» What you will do
Bring together every line in the data that includes "fill".

--

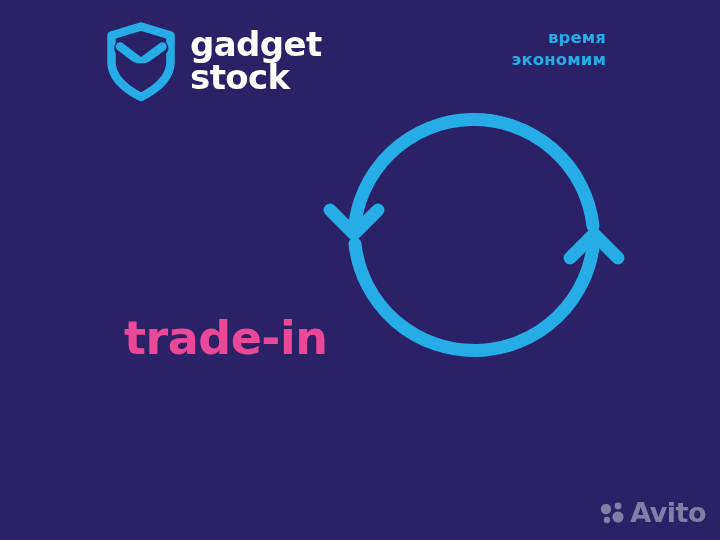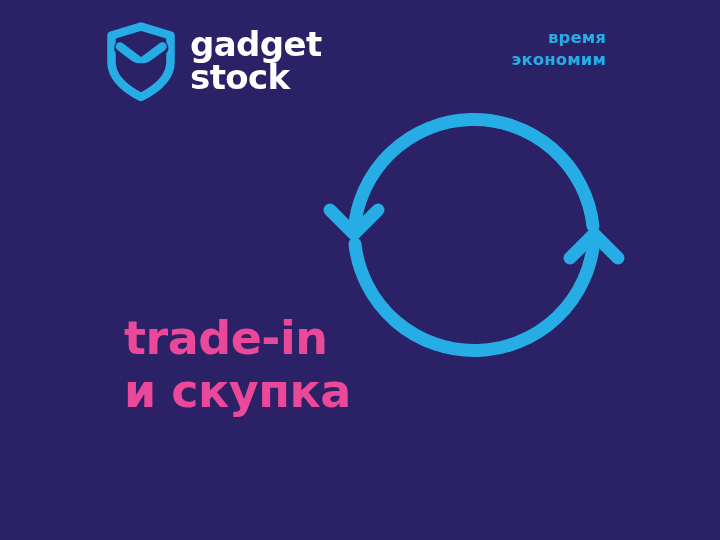--- a/index.html
+++ b/index.html
@@ -139,7 +139,6 @@
 
   <div id="headline">
     <span class="hline">trade-in</span>
-    <span class="hline">и скупка</span>
   </div>
 
 

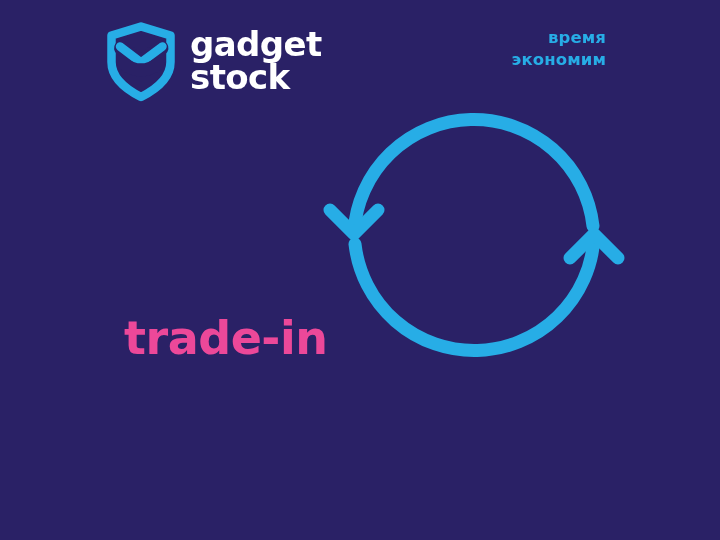--- a/index.html
+++ b/index.html
@@ -141,6 +141,15 @@
     <span class="hline">trade-in</span>
   </div>
 
+  <div id="avito-watermark">
+    <svg width="26" height="26" viewBox="0 0 26 26">
+      <circle cx="6" cy="9" r="5.2" fill="#ffffff"></circle>
+      <circle cx="18" cy="6" r="3.4" fill="#ffffff"></circle>
+      <circle cx="7" cy="20" r="3.2" fill="#ffffff"></circle>
+      <circle cx="18" cy="17" r="5.6" fill="#ffffff"></circle>
+    </svg>
+    <span class="mark-text">Avito</span>
+  </div>
 
 </div>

--

» Exercise result
+      <circle cx="6" cy="9" r="5.2" fill="#ffffff"></circle>
+      <circle cx="18" cy="6" r="3.4" fill="#ffffff"></circle>
+      <circle cx="7" cy="20" r="3.2" fill="#ffffff"></circle>
+      <circle cx="18" cy="17" r="5.6" fill="#ffffff"></circle>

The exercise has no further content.